##### Listed records
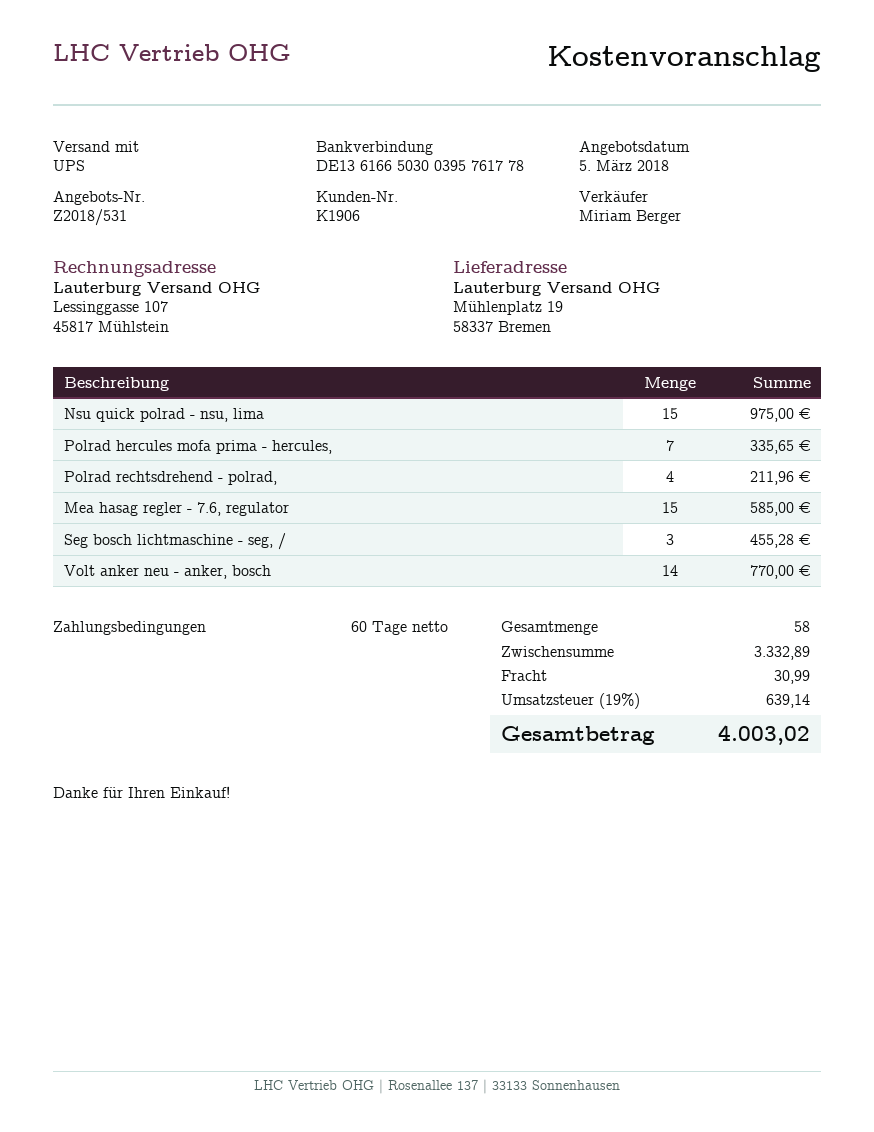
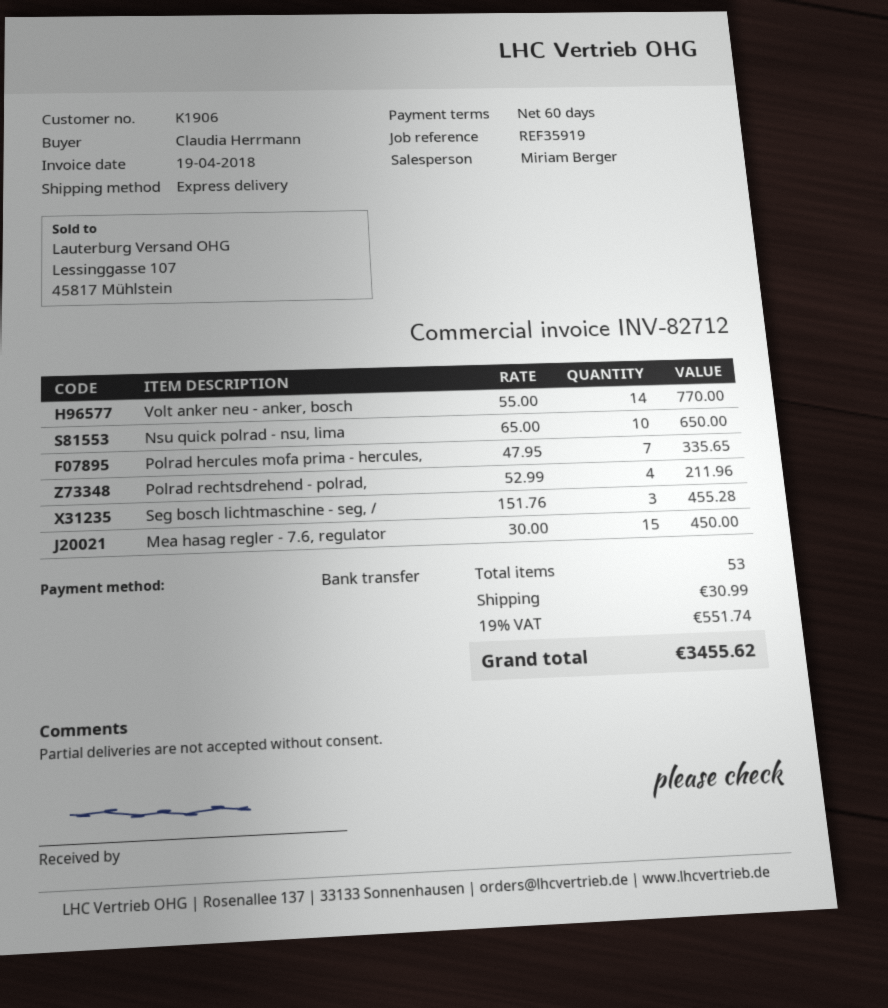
shipping method: UPS -> express
Nsu quick polrad - nsu, lima: 15 for 975.00 -> 10 for 650.00
Mea hasag regler - 7.6, regulator: 15 for 585.00 -> 15 for 450.00
total quantity: 58 -> 53
tax: 19% = 639.14 -> 19% = 551.74
total: 4003.02 -> 3455.62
##########
*Your task*
Your answer must consist only of the lines from the one containing "Nsu quick polrad" through the last line of the data above, both included, exactly as written.

*Written solution*
Nsu quick polrad - nsu, lima: 15 for 975.00 -> 10 for 650.00
Mea hasag regler - 7.6, regulator: 15 for 585.00 -> 15 for 450.00
total quantity: 58 -> 53
tax: 19% = 639.14 -> 19% = 551.74
total: 4003.02 -> 3455.62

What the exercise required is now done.